Tags: earth science, food, humor, math, music, physics, sport, technology, travel, video/animation
*waves* Hello All! I have returned from my trip to Italy and essentially recovered from the Italian cold I brought back with me, and I’m back on track to keep bringing you fresh Brain Popcorn. Today’s post celebrates unusual music.

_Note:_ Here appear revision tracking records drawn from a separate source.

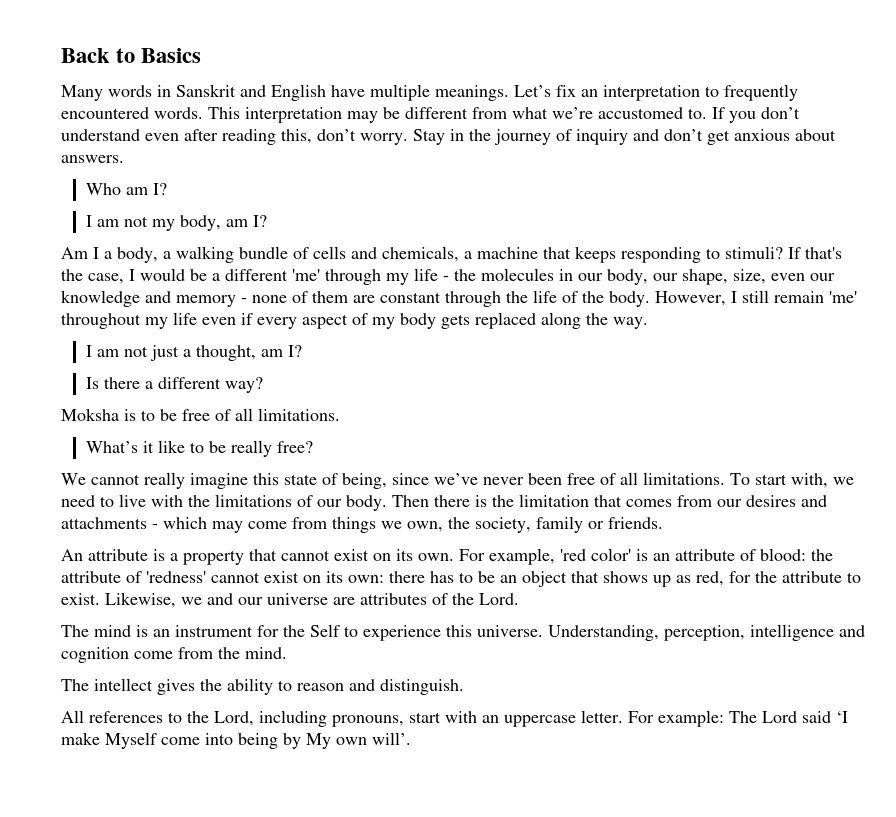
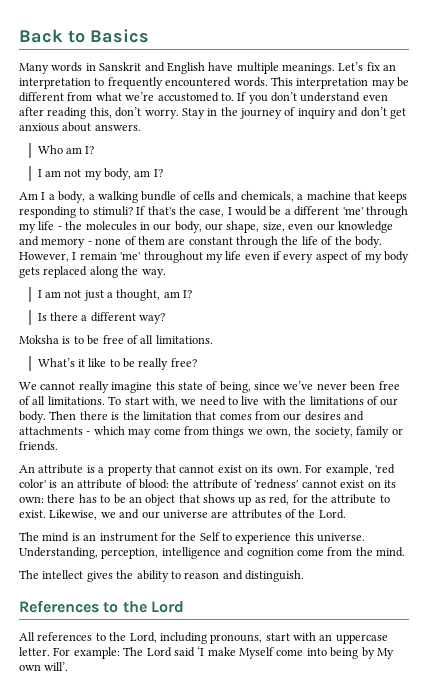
[742,290,769,303] still -> (77, 256) none
(464, 687) none -> [19,600,184,613] // References to the Lord

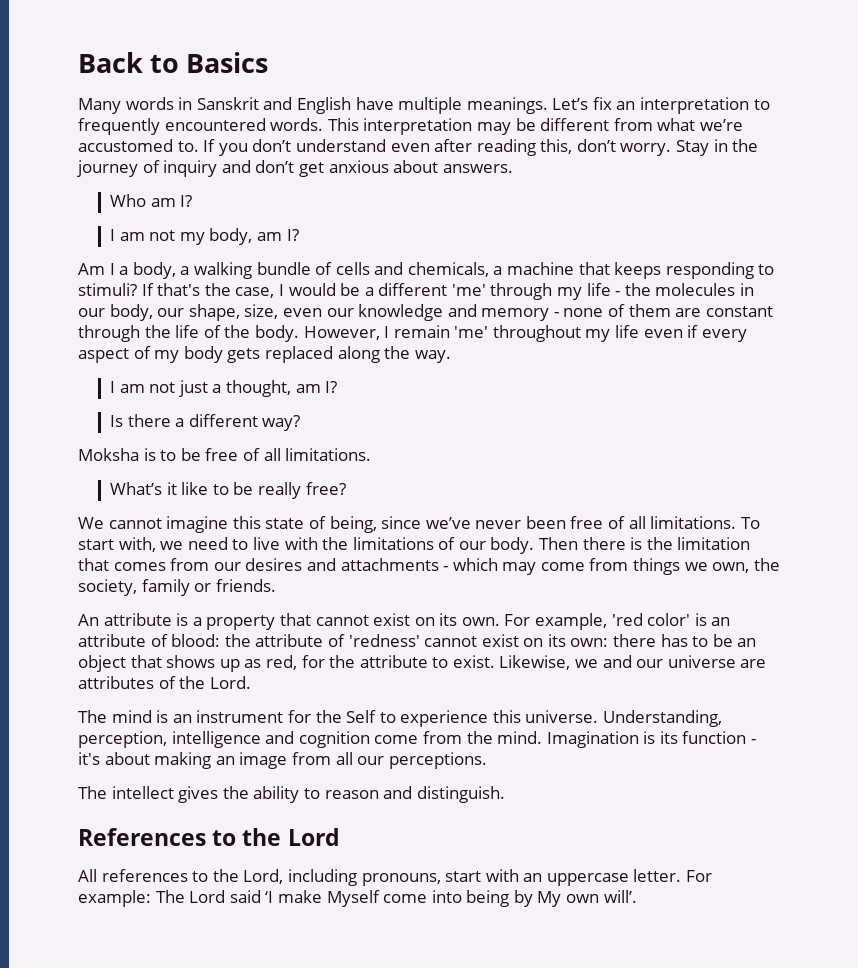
[78,381,109,393] really -> (162, 523) none
(405, 552) none -> [546,731,757,748] [78,752,487,769] Imagination is its function - it's about making an image from all our perceptions.

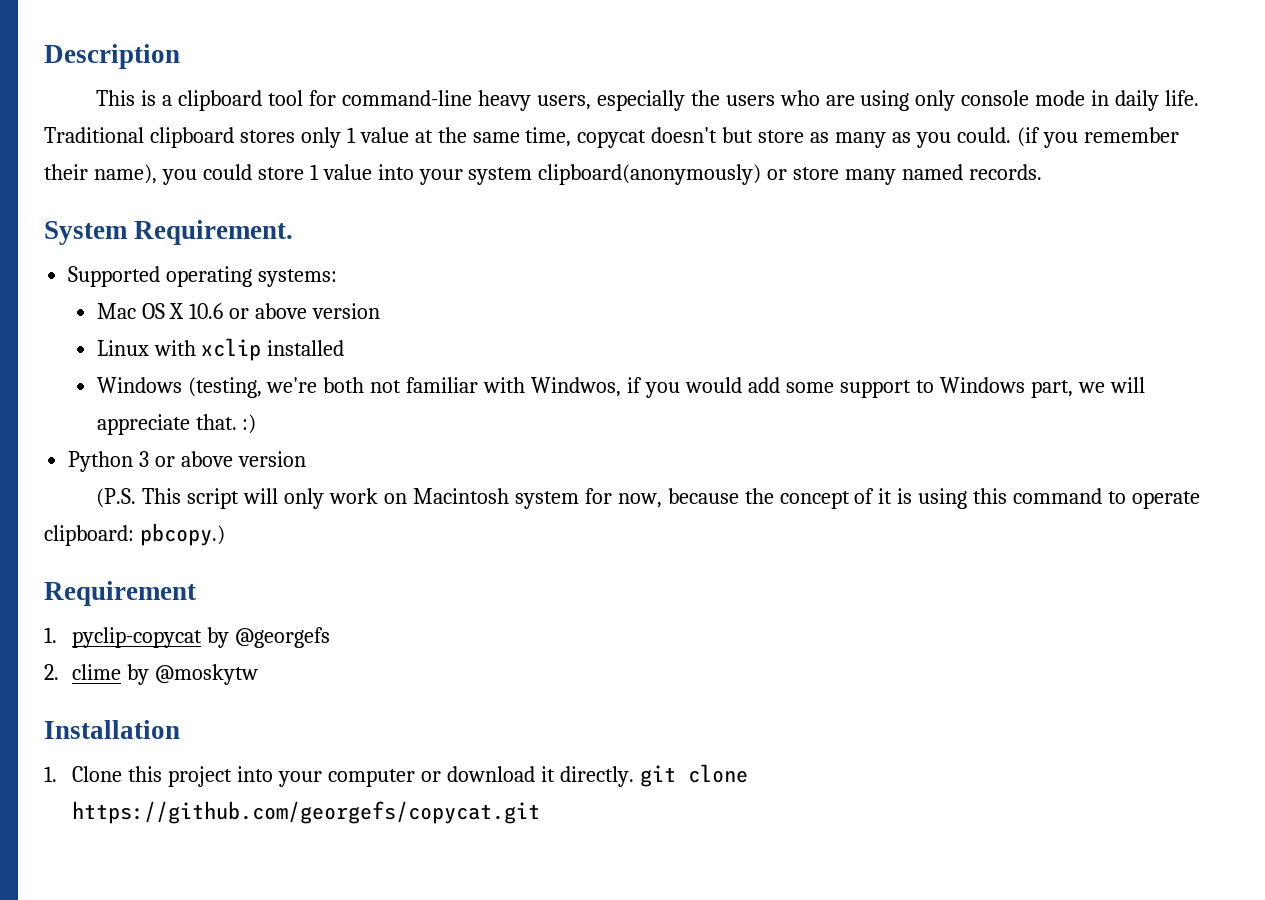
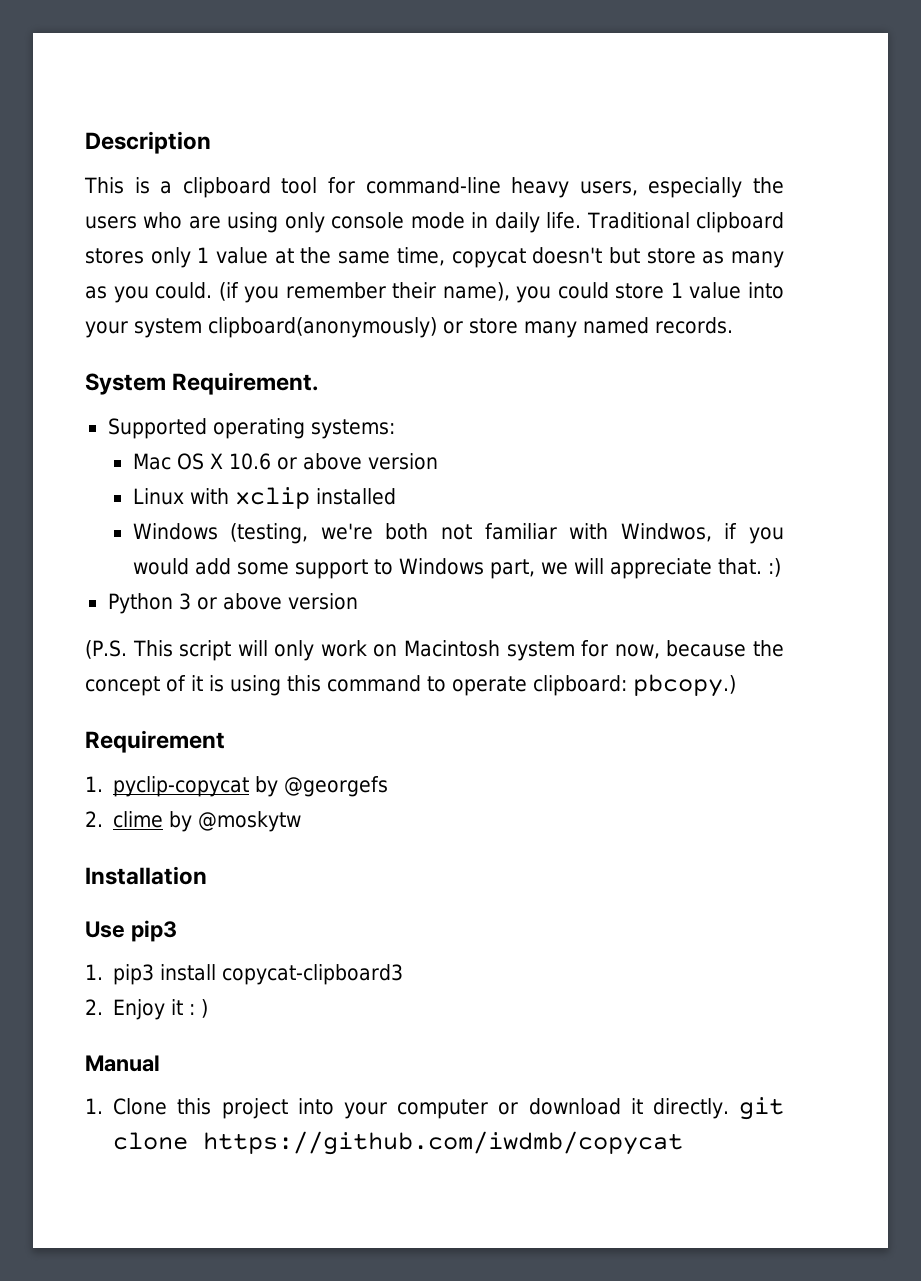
(180, 729) none -> [85,920,177,942] [85,964,404,985] [85,999,209,1020] [85,1055,160,1072] // Use pip3 // 1. pip3 install copycat-clipboard3 // 2. Enjoy it : ) // Manual
[72,801,541,824] https://github.com/georgefs/copycat.git -> [203,1131,684,1155] https://github.com/iwdmb/copycat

Music is a great interdisciplinary doorway. Though I ran as far as possible from the calculations necessary for the ‘physics of music’ class they offered in undergrad, the fact remains that music and physics *are* closely linked, and so are music and art, music and history, music and literature, music and myth, music and….you get the refrain. Today we’re going to focus on a few science connections.
Gravity Makes Music!
Gravité from Renaud Hallée: check out some very cleverly edited percussion work with falling tennis balls, forks and knives, televisions, basketballs, and light sticks. It reminds me a lot of the number “Trashing the Camp” by Phil Collins, from Disney’s Tarzan. (Thanks to Rob over on Politics et Alia Sensae for the heads up!)
For a slightly more complicated set of interactions (with some entertaining moments and some real physics –there’s a Newton’s Cradle in there!) check out the Rube-Goldberg-inspired “This Too Shall Pass” by OK Go. Once you’ve watched it once and have stopped laughing, go again and keep your eyes out for levers, weights and counterweights, wedges, and a number of other simple machines.

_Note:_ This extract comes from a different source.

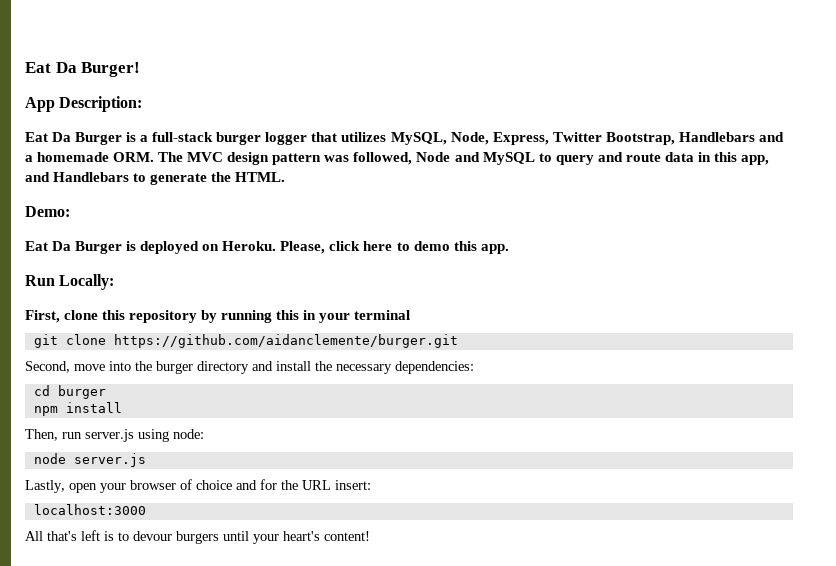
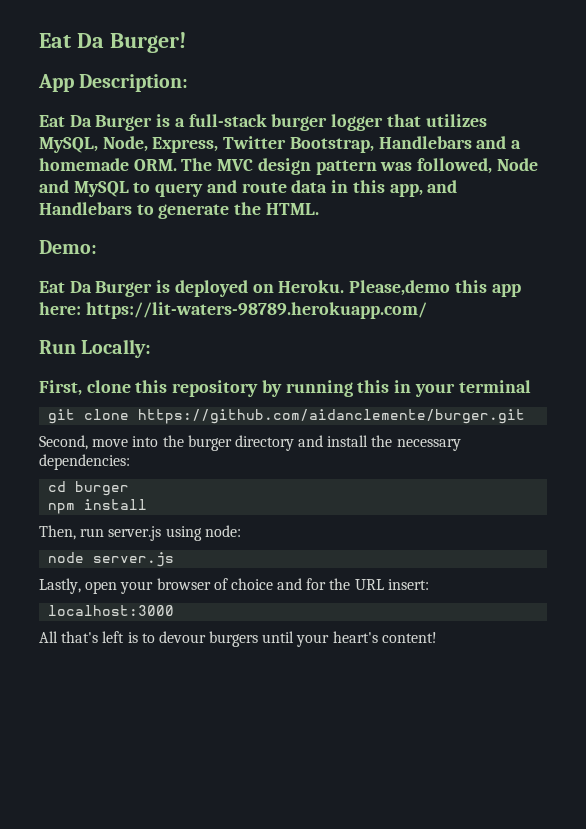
[280,241,509,254] Please, click here to demo this app. -> [349,280,521,297] [39,302,427,319] Please,demo this app here: https://lit-waters-98789.herokuapp.com/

Vegetables as instruments?
Well, it beats eating them… If you missed my earlier link to the ViennaVegetable Orchestra, here it is. This is a great way to talk about materials engineering (what qualities are they looking for when they pick their vegetables? How do they change those materials to get the sound they want?), and also just to discuss the ways people make noise (beating, blowing through a tube or over a tube, plucking, shaking…how do these veggie instruments resemble or differ from what a regular orchestra/band/jam session uses?).

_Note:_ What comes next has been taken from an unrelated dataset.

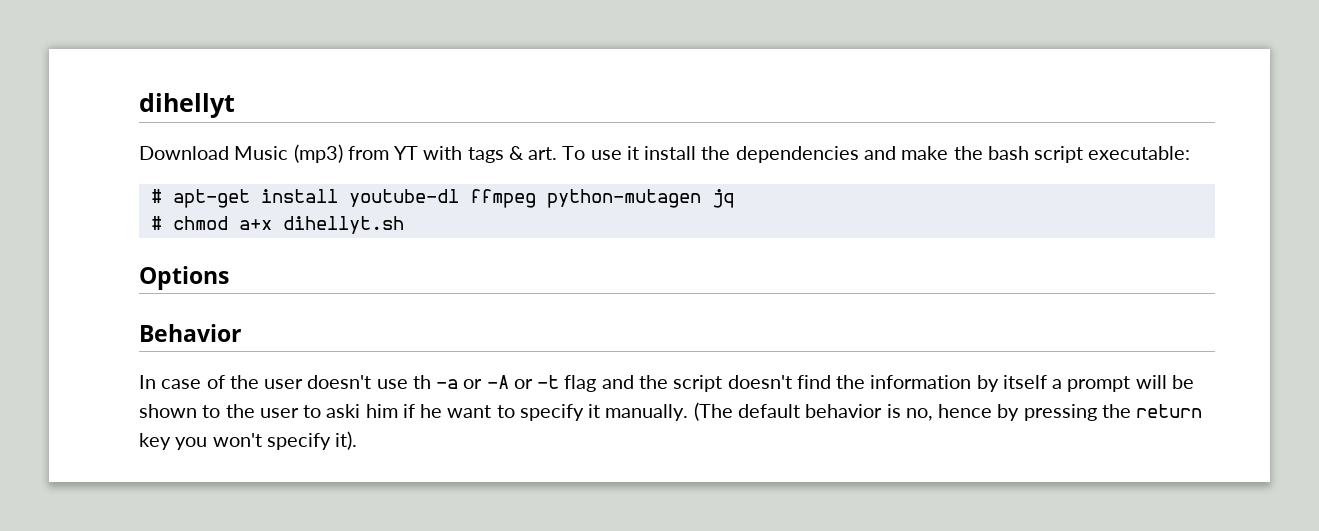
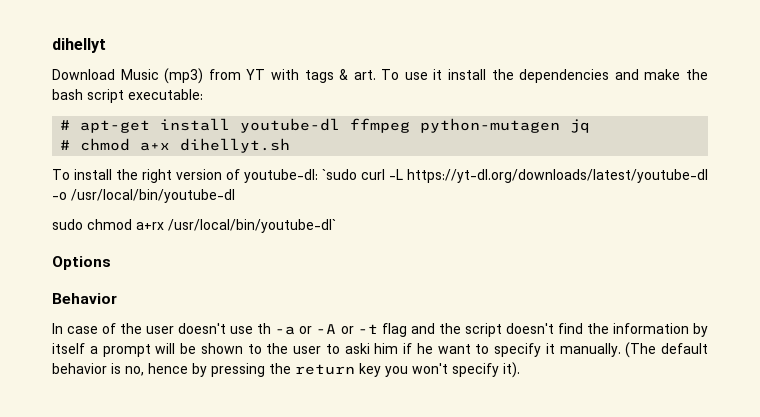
(404, 225) none -> [52,169,708,183] [52,189,235,203] [52,219,336,233] // To install the right version of youtube-dl: `sudo curl -L https://yt-dl.org/downloads/latest/youtube-dl -o /usr/local/bin/youtube-dl // sudo chmod a+rx /usr/local/bin/youtube-dl`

Did you know? The palm cockatoo is known to beat hollow logs with sticks to make loud drumming sounds. ~courtesy of @AMNH, the American Museum of Natural History’s Twitter feed
Animal Music–apparently not confined to cetaceans and songbirds! (Does anybody else have the lines from Hand, Hand, Fingers, Thumb running through their heads yet? “Many more monkeys drumming on drums! Dum ditty dum ditty dum dum dum!”)
Three years/2500 attempts = 37 formations/5 octaves = The Stalacpipe Organ. There are so many cool paths you can take from here, looking at caves and earth science, spelunking, Virginia history, invention of musical instruments, more math and physics of sound, inspiration for creating your own tube-length-instruments. Or just check out the site for Luray Caverns and play the audio clip.
And finally, for sheer amusement value, “Flight of the Bumblebee” played on an iPad. Is this cheating? Having played this piece on the flute, I’m going to say yes. If you’re not out of breath by the end, it doesn’t count.